**Task item**
With no images included, output each entry below exactly as it appears.

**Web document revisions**
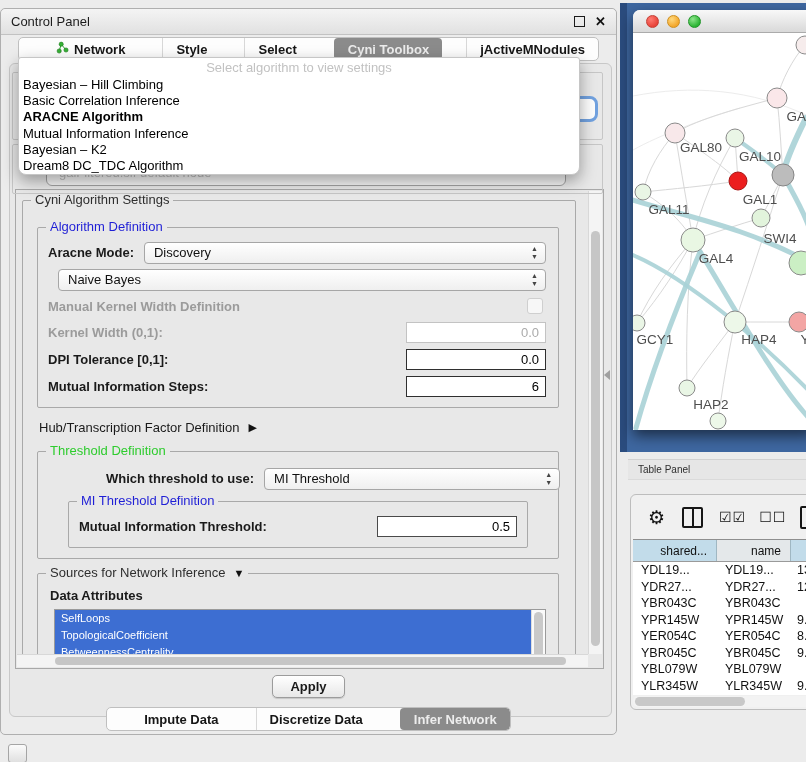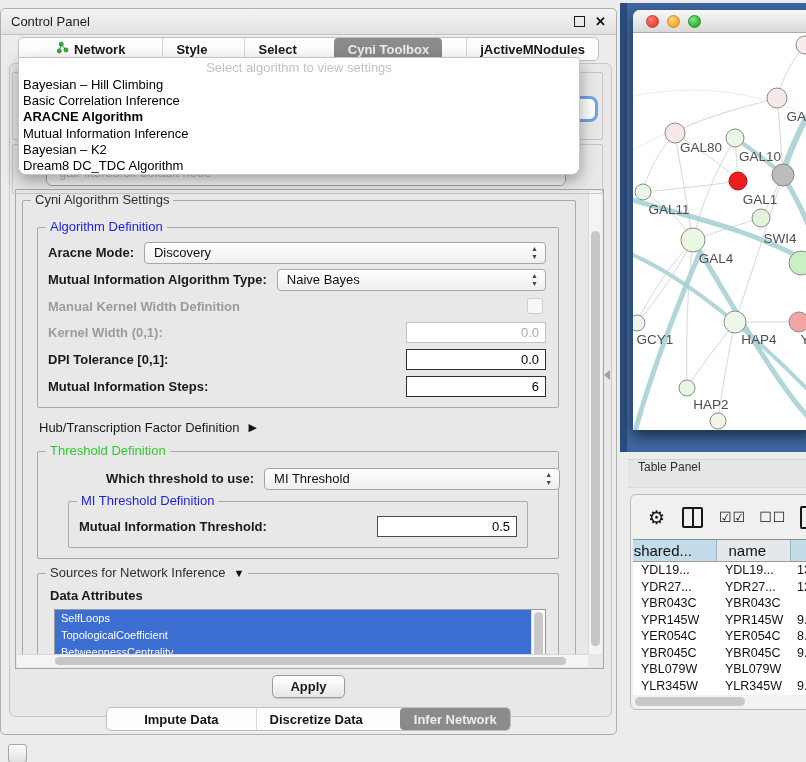--- a/index.html
+++ b/index.html
@@ -190,7 +190,6 @@
             </div>
 
             <div class="frow">
-              <span class="flabel">Mutual Information Algorithm Type:</span>
               <span class="combo">
                 <span>Naive Bayes</span>
                 <span class="spin">

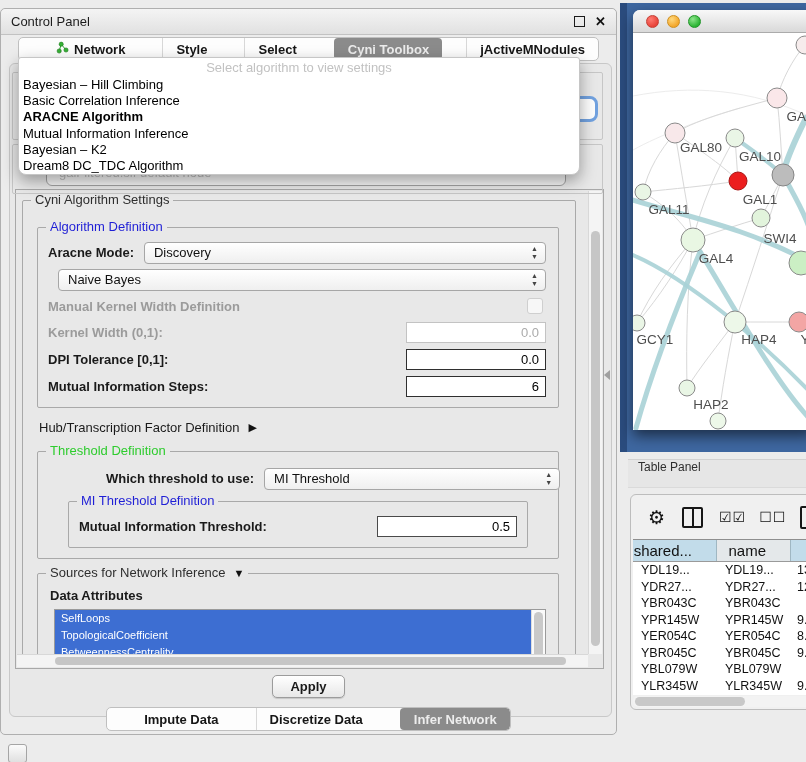--- a/index.html
+++ b/index.html
@@ -98,9 +98,9 @@
   .tl.green{background:radial-gradient(circle at 35% 30%,#8EE58C,#2BB433 70%);border:1px solid #1F9427;}
   .net-canvas{position:absolute;left:0;top:22px;width:180px;height:398px;}
   
-  .tp-bar{position:absolute;left:628px;top:459px;width:178px;height:29px;background:#E6E6E6;
-      border-top:1px solid #D2D2D2;border-bottom:1px solid #DADADA;font-size:12px;color:#2E2E2E;
-      display:flex;align-items:flex-start;padding-left:10px;box-sizing:border-box;}
+  .tp-bar{position:absolute;left:628px;top:459px;width:178px;height:21px;background:#E6E6E6;
+      border-top:1px solid #D2D2D2;border-bottom:1px solid #DADADA;font-size:10px;color:#2E2E2E;
+      display:flex;align-items:center;padding-left:10px;box-sizing:border-box;}
   .tp{position:absolute;left:630px;top:494px;width:192px;height:216px;background:#F0F0F0;
       border:1px solid #BDBDBD;border-radius:6px;box-sizing:border-box;}
   .tp-toolbar{height:44px;display:flex;align-items:center;}

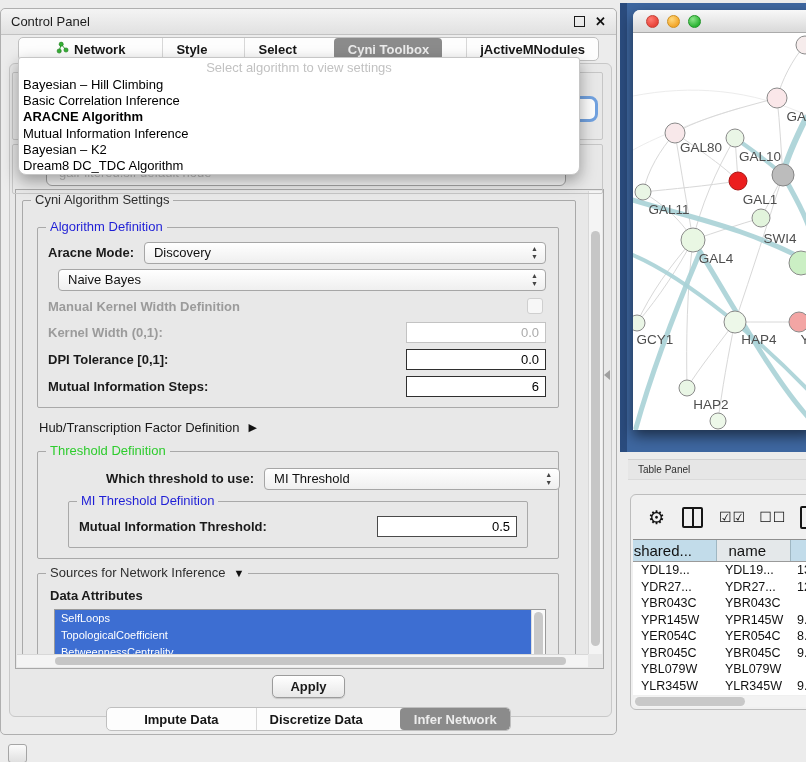--- a/index.html
+++ b/index.html
@@ -113,8 +113,8 @@
   .tp-table{position:absolute;top:44px;left:2px;right:0;bottom:14px;overflow:hidden;background:#FFF;
       border-top:1px solid #8E8E8E;}
   .tp-head{display:flex;height:21px;border-bottom:1px solid #9A9A9A;}
-  .th{box-sizing:border-box;border-right:1px solid #9FB7C2;font-size:15px;display:flex;align-items:center;
-      justify-content:flex-end;padding-right:24px;color:#111;}
+  .th{box-sizing:border-box;border-right:1px solid #9FB7C2;font-size:12px;display:flex;align-items:center;
+      justify-content:flex-end;padding-right:9px;color:#111;}
   .th.c1{width:84px;background:#C2DCEA;}
   .th.c2{width:74px;background:#E4E8EA;}
   .th.c3{flex:1;background:#C2DCEA;border-right:none;}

**Output of the exercise**
--- a/index.html
+++ b/index.html
@@ -190,7 +190,6 @@
             </div>
 
             <div class="frow">
-              <span class="flabel">Mutual Information Algorithm Type:</span>
               <span class="combo">
                 <span>Naive Bayes</span>
                 <span class="spin">

--- a/index.html
+++ b/index.html
@@ -98,9 +98,9 @@
   .tl.green{background:radial-gradient(circle at 35% 30%,#8EE58C,#2BB433 70%);border:1px solid #1F9427;}
   .net-canvas{position:absolute;left:0;top:22px;width:180px;height:398px;}
   
-  .tp-bar{position:absolute;left:628px;top:459px;width:178px;height:29px;background:#E6E6E6;
-      border-top:1px solid #D2D2D2;border-bottom:1px solid #DADADA;font-size:12px;color:#2E2E2E;
-      display:flex;align-items:flex-start;padding-left:10px;box-sizing:border-box;}
+  .tp-bar{position:absolute;left:628px;top:459px;width:178px;height:21px;background:#E6E6E6;
+      border-top:1px solid #D2D2D2;border-bottom:1px solid #DADADA;font-size:10px;color:#2E2E2E;
+      display:flex;align-items:center;padding-left:10px;box-sizing:border-box;}
   .tp{position:absolute;left:630px;top:494px;width:192px;height:216px;background:#F0F0F0;
       border:1px solid #BDBDBD;border-radius:6px;box-sizing:border-box;}
   .tp-toolbar{height:44px;display:flex;align-items:center;}

--- a/index.html
+++ b/index.html
@@ -113,8 +113,8 @@
   .tp-table{position:absolute;top:44px;left:2px;right:0;bottom:14px;overflow:hidden;background:#FFF;
       border-top:1px solid #8E8E8E;}
   .tp-head{display:flex;height:21px;border-bottom:1px solid #9A9A9A;}
-  .th{box-sizing:border-box;border-right:1px solid #9FB7C2;font-size:15px;display:flex;align-items:center;
-      justify-content:flex-end;padding-right:24px;color:#111;}
+  .th{box-sizing:border-box;border-right:1px solid #9FB7C2;font-size:12px;display:flex;align-items:center;
+      justify-content:flex-end;padding-right:9px;color:#111;}
   .th.c1{width:84px;background:#C2DCEA;}
   .th.c2{width:74px;background:#E4E8EA;}
   .th.c3{flex:1;background:#C2DCEA;border-right:none;}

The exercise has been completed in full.